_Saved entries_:
········
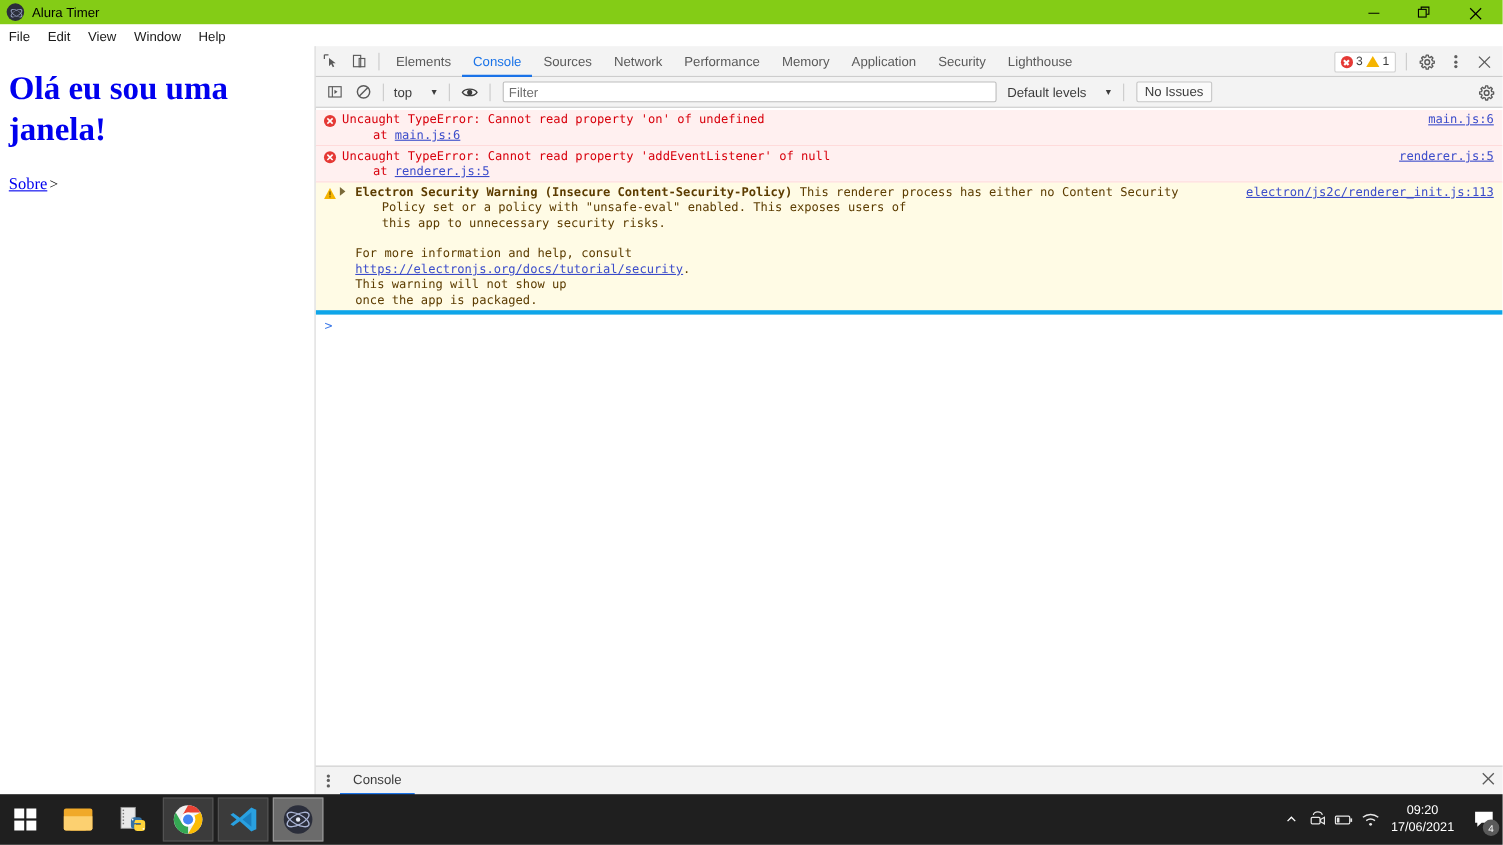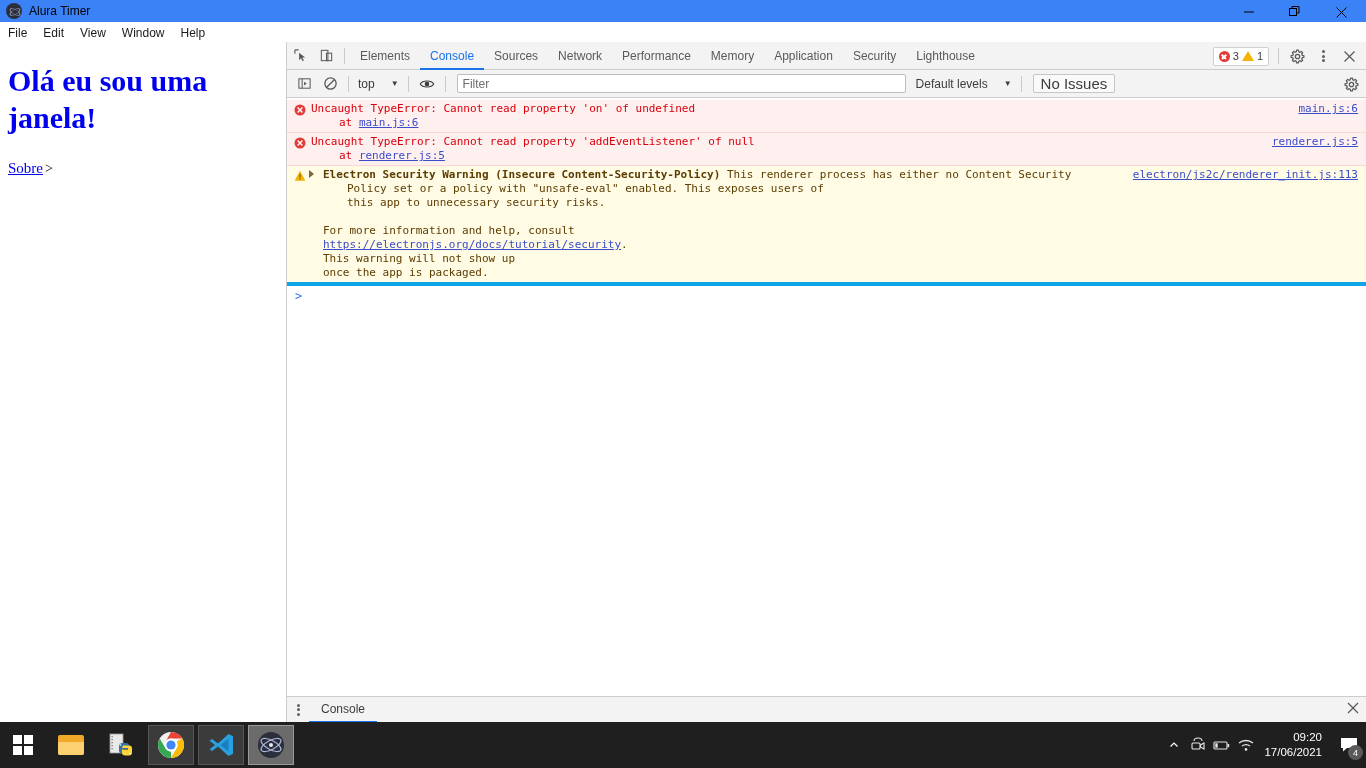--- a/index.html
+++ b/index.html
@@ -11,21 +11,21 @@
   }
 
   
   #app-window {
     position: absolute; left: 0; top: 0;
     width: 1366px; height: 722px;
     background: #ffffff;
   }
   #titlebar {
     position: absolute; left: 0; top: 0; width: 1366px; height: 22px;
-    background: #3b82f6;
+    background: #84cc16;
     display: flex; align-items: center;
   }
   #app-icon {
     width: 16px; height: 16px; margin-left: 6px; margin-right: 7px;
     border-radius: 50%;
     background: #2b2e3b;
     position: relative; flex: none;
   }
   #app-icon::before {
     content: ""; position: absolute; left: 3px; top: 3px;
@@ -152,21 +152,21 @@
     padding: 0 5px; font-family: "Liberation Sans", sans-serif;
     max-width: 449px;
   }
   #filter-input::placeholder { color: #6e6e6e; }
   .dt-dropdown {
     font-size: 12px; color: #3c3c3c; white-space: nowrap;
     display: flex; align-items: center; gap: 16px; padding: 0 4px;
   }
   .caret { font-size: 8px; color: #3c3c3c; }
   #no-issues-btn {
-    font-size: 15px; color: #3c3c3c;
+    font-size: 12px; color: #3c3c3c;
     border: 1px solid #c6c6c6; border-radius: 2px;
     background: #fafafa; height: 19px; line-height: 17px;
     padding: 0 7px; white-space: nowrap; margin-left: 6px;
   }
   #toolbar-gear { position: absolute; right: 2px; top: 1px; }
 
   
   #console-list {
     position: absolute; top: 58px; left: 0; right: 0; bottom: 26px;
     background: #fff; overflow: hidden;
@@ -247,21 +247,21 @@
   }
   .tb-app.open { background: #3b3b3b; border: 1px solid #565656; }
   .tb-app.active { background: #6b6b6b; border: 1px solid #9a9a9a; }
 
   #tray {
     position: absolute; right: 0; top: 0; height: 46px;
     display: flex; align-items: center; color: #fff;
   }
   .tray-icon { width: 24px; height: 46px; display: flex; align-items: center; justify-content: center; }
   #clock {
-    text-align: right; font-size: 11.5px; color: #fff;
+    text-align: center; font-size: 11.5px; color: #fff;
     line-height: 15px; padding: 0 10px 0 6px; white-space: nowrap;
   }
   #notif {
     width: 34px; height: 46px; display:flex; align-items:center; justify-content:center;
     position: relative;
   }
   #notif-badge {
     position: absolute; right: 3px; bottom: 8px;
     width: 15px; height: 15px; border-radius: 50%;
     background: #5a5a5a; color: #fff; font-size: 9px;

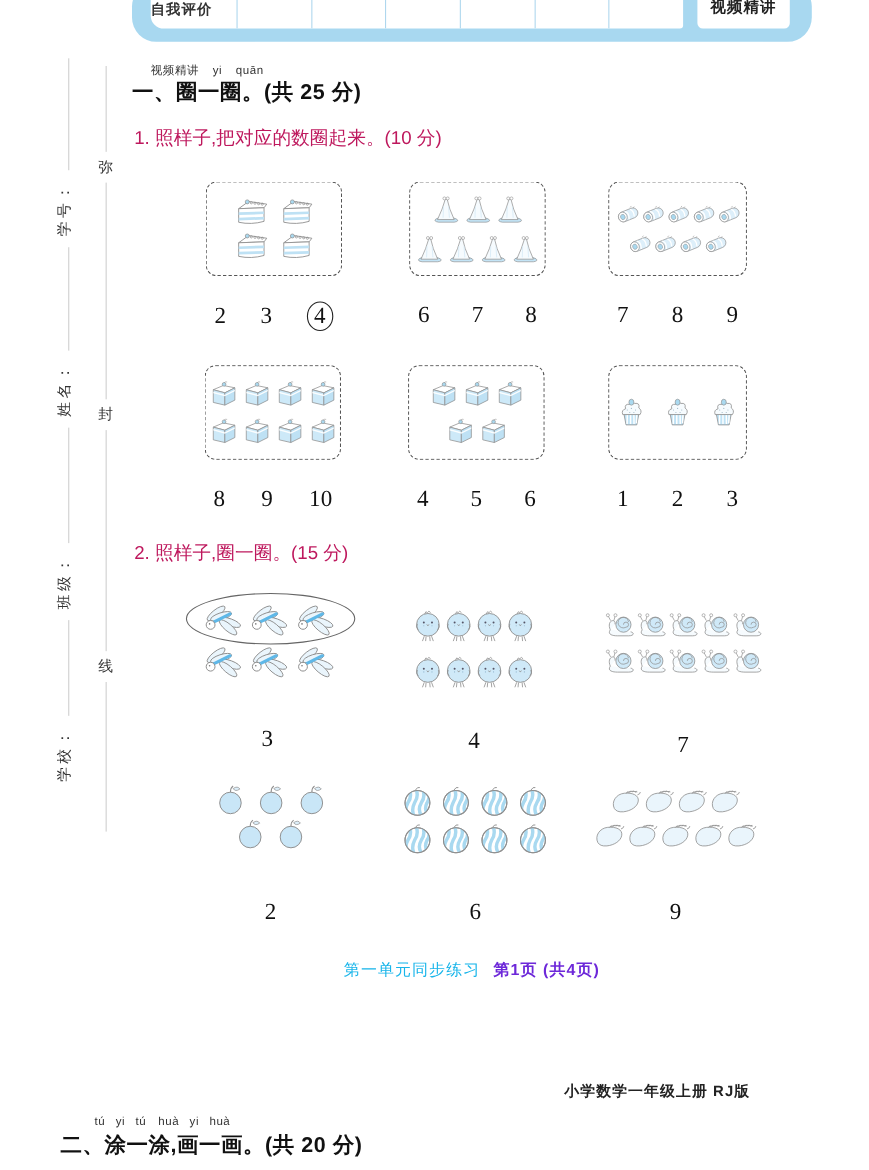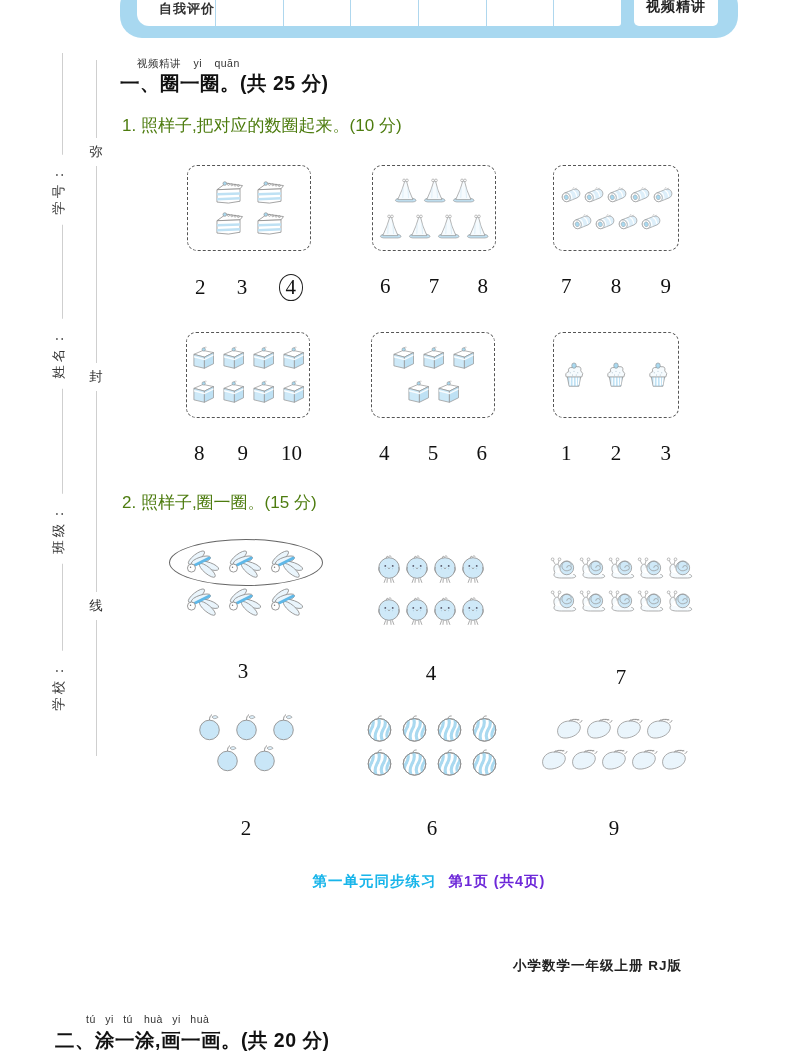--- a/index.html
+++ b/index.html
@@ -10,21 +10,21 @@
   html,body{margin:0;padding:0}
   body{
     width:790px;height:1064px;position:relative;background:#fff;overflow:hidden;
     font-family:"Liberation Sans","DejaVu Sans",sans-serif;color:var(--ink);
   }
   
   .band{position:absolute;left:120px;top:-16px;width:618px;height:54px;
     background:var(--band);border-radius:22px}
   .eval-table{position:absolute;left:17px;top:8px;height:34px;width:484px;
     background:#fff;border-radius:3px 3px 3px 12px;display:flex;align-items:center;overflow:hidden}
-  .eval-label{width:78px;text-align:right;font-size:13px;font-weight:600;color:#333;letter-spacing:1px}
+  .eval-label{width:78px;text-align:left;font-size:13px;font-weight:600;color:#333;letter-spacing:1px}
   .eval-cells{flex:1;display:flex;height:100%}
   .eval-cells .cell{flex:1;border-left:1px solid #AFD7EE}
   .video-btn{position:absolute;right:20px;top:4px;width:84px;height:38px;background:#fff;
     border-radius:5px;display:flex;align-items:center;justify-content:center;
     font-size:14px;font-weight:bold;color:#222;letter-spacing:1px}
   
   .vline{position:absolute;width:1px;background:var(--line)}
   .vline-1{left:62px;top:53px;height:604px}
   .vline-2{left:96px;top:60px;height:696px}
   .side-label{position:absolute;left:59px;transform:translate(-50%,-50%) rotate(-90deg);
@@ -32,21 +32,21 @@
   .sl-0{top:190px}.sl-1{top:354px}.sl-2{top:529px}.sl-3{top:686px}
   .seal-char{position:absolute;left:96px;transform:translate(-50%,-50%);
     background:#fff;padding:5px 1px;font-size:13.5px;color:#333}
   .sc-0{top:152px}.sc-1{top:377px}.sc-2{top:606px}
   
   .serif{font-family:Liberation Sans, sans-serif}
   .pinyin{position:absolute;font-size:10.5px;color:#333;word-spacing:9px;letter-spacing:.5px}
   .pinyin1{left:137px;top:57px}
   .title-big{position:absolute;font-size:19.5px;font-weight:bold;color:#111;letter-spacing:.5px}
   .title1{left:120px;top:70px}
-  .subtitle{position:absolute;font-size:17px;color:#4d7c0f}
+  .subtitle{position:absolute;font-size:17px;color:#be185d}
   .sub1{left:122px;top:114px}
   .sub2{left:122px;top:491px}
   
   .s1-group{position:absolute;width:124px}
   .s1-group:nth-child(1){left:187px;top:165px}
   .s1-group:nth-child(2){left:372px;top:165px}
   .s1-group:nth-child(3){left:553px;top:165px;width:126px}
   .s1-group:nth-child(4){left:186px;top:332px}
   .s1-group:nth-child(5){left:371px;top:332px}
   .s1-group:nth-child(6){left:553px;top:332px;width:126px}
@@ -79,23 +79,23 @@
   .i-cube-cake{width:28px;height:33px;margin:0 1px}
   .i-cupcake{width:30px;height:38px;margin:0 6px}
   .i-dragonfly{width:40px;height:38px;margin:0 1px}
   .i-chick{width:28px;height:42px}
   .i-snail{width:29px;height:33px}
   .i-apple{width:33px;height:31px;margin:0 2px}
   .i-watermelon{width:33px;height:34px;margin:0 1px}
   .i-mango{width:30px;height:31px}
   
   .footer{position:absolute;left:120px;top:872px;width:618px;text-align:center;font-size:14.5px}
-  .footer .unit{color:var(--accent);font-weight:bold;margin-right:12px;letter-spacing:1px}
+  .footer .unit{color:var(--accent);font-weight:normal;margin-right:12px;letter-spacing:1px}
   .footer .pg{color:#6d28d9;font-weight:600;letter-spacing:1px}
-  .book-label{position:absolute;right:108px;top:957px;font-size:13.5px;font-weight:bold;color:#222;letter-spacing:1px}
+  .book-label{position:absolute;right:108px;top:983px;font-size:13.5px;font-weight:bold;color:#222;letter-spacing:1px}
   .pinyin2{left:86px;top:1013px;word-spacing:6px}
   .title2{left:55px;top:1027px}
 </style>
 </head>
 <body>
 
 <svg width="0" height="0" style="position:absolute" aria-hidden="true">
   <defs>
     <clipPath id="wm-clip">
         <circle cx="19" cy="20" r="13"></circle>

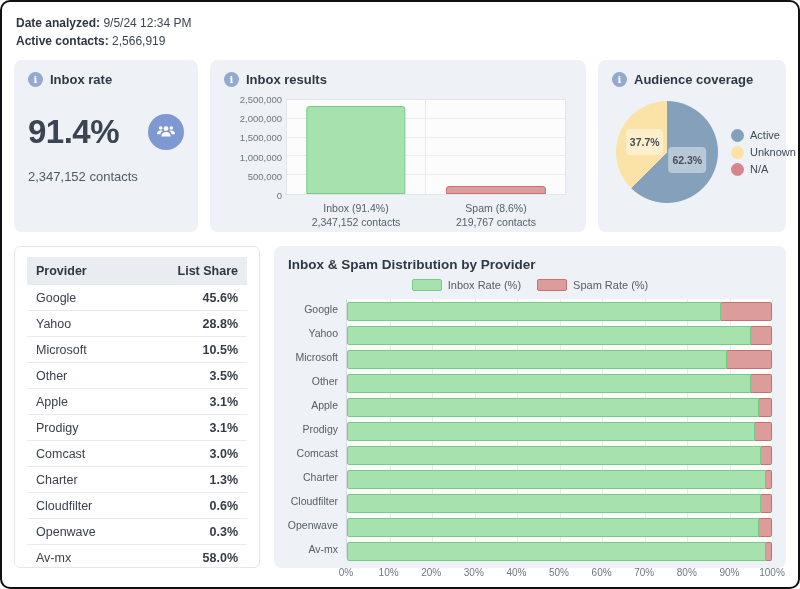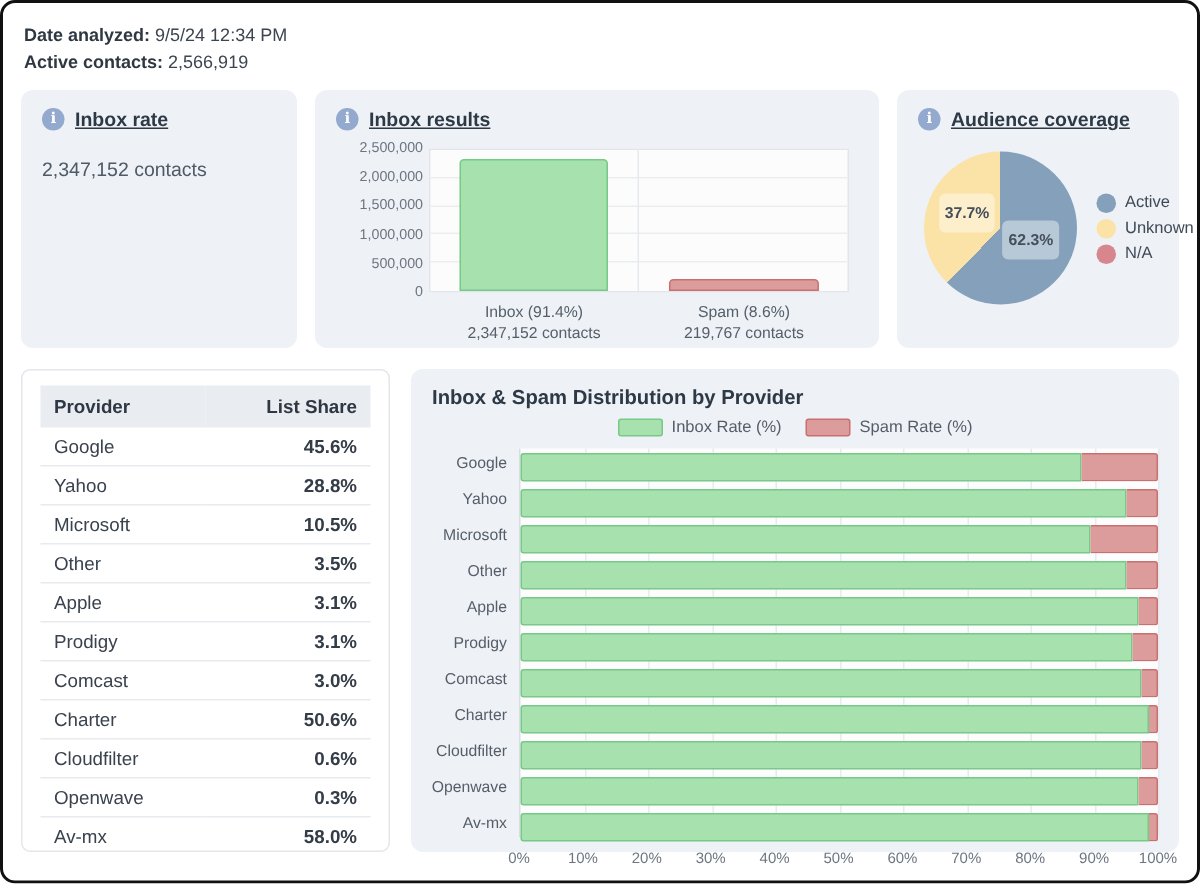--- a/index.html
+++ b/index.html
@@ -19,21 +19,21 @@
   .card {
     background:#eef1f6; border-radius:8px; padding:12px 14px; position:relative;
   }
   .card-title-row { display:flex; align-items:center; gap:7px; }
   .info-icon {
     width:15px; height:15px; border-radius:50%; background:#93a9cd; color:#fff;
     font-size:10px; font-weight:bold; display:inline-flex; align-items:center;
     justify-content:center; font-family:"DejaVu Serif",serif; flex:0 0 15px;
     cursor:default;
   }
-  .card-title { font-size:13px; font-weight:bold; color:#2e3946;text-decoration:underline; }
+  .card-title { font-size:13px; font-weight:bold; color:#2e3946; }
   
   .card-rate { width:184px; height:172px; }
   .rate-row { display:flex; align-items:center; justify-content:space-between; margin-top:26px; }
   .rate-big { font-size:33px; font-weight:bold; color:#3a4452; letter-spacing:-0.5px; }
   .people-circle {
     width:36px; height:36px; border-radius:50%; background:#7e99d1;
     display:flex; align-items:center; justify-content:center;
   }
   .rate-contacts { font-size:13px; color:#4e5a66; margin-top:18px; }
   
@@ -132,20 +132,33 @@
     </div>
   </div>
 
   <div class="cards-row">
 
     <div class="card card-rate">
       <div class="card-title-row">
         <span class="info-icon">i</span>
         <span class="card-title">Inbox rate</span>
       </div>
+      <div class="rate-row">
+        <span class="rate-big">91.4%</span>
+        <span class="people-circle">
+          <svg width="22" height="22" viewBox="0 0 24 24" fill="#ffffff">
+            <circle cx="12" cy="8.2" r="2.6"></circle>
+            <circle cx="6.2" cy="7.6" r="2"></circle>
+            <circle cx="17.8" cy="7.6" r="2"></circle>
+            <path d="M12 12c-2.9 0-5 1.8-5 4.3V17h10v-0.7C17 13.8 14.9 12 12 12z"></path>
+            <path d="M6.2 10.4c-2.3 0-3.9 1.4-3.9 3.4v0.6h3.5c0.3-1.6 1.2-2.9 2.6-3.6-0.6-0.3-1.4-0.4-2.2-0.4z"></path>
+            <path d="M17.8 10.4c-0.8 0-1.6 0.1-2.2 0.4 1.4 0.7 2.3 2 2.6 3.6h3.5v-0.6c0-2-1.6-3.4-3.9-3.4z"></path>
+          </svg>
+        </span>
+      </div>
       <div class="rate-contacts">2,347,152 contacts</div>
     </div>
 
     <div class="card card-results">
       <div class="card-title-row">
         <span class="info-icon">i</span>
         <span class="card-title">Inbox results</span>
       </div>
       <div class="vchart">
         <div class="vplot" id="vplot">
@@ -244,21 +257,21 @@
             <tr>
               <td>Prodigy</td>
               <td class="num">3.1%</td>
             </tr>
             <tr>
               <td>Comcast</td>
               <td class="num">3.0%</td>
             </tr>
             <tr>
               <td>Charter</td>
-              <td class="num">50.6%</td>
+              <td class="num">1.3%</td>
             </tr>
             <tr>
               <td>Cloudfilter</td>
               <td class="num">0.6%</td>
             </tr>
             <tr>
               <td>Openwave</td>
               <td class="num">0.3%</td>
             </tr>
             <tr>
········
Give the lines again exactly, starting where the entries begin and stopping once the line with "24px; height: 46px;" is included; pictures are not copied.

--- a/index.html
+++ b/index.html
@@ -11,21 +11,21 @@
   }
 
   
   #app-window {
     position: absolute; left: 0; top: 0;
     width: 1366px; height: 722px;
     background: #ffffff;
   }
   #titlebar {
     position: absolute; left: 0; top: 0; width: 1366px; height: 22px;
-    background: #3b82f6;
+    background: #84cc16;
     display: flex; align-items: center;
   }
   #app-icon {
     width: 16px; height: 16px; margin-left: 6px; margin-right: 7px;
     border-radius: 50%;
     background: #2b2e3b;
     position: relative; flex: none;
   }
   #app-icon::before {
     content: ""; position: absolute; left: 3px; top: 3px;
@@ -152,21 +152,21 @@
     padding: 0 5px; font-family: "Liberation Sans", sans-serif;
     max-width: 449px;
   }
   #filter-input::placeholder { color: #6e6e6e; }
   .dt-dropdown {
     font-size: 12px; color: #3c3c3c; white-space: nowrap;
     display: flex; align-items: center; gap: 16px; padding: 0 4px;
   }
   .caret { font-size: 8px; color: #3c3c3c; }
   #no-issues-btn {
-    font-size: 15px; color: #3c3c3c;
+    font-size: 12px; color: #3c3c3c;
     border: 1px solid #c6c6c6; border-radius: 2px;
     background: #fafafa; height: 19px; line-height: 17px;
     padding: 0 7px; white-space: nowrap; margin-left: 6px;
   }
   #toolbar-gear { position: absolute; right: 2px; top: 1px; }
 
   
   #console-list {
     position: absolute; top: 58px; left: 0; right: 0; bottom: 26px;
     background: #fff; overflow: hidden;
@@ -247,21 +247,21 @@
   }
   .tb-app.open { background: #3b3b3b; border: 1px solid #565656; }
   .tb-app.active { background: #6b6b6b; border: 1px solid #9a9a9a; }
 
   #tray {
     position: absolute; right: 0; top: 0; height: 46px;
     display: flex; align-items: center; color: #fff;
   }
   .tray-icon { width: 24px; height: 46px; display: flex; align-items: center; justify-content: center; }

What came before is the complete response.